Alexander Klose: “Physical representation and internet complement each other”

Alexander Klose
Executive Vice President of Aiways, responsible for global markets

Your brand was founded in 2017. Was this driven by the rise of electric vehicles and/or by international opportunism?

Indeed, our brand is young. It was launched by industry experts primarily in China, where competition is very fierce. Then we tested European customer interest at major international shows like Geneva, and it became clear that it was the right time to take the leap. In France and other European countries, where we arrived last year in a difficult health context. Today, we want to move forward, be present in more countries, and eventually in the U.S. We aim to make electric vehicles accessible to all and have the right strategies to do so.

Why did you start with the French market, renting 500 cars in Corsica in summer 2020?

This was mainly due to the health crisis and the turbulence among some of our partners based in Wuhan, which delayed us and limited the number of cars we could have simultaneously.
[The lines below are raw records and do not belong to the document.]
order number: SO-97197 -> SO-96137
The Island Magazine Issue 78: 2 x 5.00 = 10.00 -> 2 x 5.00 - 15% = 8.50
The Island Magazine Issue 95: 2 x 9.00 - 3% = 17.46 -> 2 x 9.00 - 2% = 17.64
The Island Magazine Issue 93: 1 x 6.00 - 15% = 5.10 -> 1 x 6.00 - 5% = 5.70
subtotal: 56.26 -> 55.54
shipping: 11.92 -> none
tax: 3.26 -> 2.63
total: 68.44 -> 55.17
We had to focus on one region, and rental companies were the only ones capable of handling road use and after-sales for our cars in those first months. Corsica was the best solution for our issues and simultaneously a great opportunity. People didn’t know us, and Corsica typically rents many cars during summer. It helped us increase our visibility.
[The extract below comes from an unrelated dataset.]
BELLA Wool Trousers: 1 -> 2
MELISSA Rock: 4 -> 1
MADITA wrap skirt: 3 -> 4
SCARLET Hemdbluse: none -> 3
Why do you prefer to sell your cars online rather than through a dealer network?

I believe that physical representation and online sales are complementary; it’s not all black or white. We want to develop a new way of selling cars, starting with online contact, then offering innovative services. We understand how important it is to see and try a car before buying, talk to a brand representative, and we plan to do all this through salespeople and advisors who will meet our customers. Our services can positively replace a traditional dealer experience.

Except perhaps for maintenance or in case of an accident…

The first service visit for our cars is scheduled at 100,000 km or 5 years. We perform remote updates with customer approval, and in France, we rely on Feu Vert centers for maintenance and initial repairs. In case of an accident, Feu Vert’s partner network will handle bodywork or painting. We’ve planned everything to keep the process smooth and transparent.